Reacciones internacionales
La respuesta global al bombardeo y captura ha sido de gran polarización, con gobiernos, organizaciones y líderes reaccionando de formas muy distintas:
Latinoamérica
Colombia:
El presidente Gustavo Petro calificó el ataque como una agresión contra Venezuela y la soberanía regional y solicitó reuniones urgentes de ONU y OEA para abordar la crisis.
Brasil:
El presidente Luiz Inácio Lula da Silva declaró que la intervención estadounidense había cruzado una línea inaceptable, vulnerando la soberanía venezolana y sentando un peligroso precedente para la comunidad internacional. Reuters
México y Chile:
Ambos países expresaron gran preocupación y condena, subrayando la necesidad de una solución pacífica y respeto al derecho internacional, rechazando el uso de la fuerza militar.
Ecuador:
El presidente Daniel Noboa celebró la captura de Maduro, señalando que “a todos los narcochavistas les llega su hora”.
Cuba:
El presidente Miguel Díaz-Canel describió la acción como un “ataque criminal” contra Venezuela y toda Nuestra América, instando a una respuesta urgente de la comunidad internacional.
Europa y otros actores
Unión Europea:
La UE llamó a contener la situación, respetar el derecho internacional y priorizar el diálogo, rechazando el uso unilateral de la fuerza. RTVE
España y Portugal:
Pidieron reducción de tensiones, respeto por la Carta de las Naciones Unidas y ofrecieron sus “buenos oficios” para mediar en una salida pacífica.
Reino Unido:
Declaró que no está directamente involucrado pero subrayó la importancia del derecho internacional en cualquier resolución del conflicto. LaSexta
Potencias y Oriente Medio
Rusia e Irán:
Ambos gobiernos condenaron la acción estadounidense como una violación de la soberanía nacional de Venezuela y pidieron evitar una mayor escalada militar.
Israel:
Algunos líderes de oposición alabaron la captura de Maduro y sugirieron que otros regímenes autoritarios deberían tomar nota de lo ocurrido. RTVE
Interpretaciones y perspectivas regionales
La operación ha generado reacciones muy encontradas incluso dentro de Estados Unidos: algunos líderes políticos republicanos respaldaron la acción como válida para enfrentar al crimen transnacional, mientras que políticos demócratas y expertos en política exterior advirtieron sobre los riesgos de entrar en guerra, violar el derecho internacional y desencadenar un conflicto regional mayor.

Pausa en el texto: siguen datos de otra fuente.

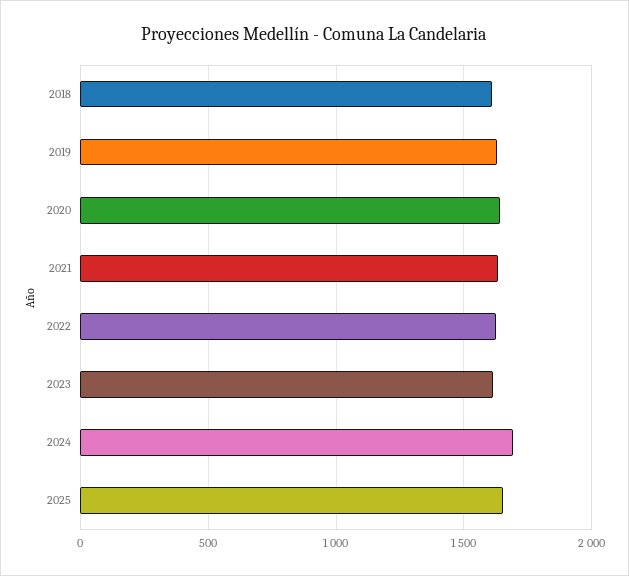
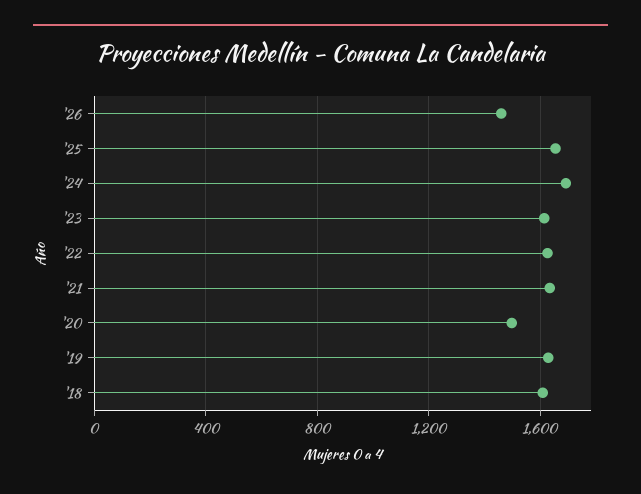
2020: 1650 -> 1500
'26: none -> 1450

Lo ocurrido en Venezuela el 3 de enero de 2026 representa una de las crisis internacionales más graves en América Latina en décadas, con implicaciones geopolíticas profundas. La combinación de un ataque militar directo, la captura de un jefe de Estado en ejercicio y las respuestas globales que esto ha suscitado plantea un desafío complejo para la paz, la soberanía, el derecho internacional y la estabilidad regional en los próximos meses.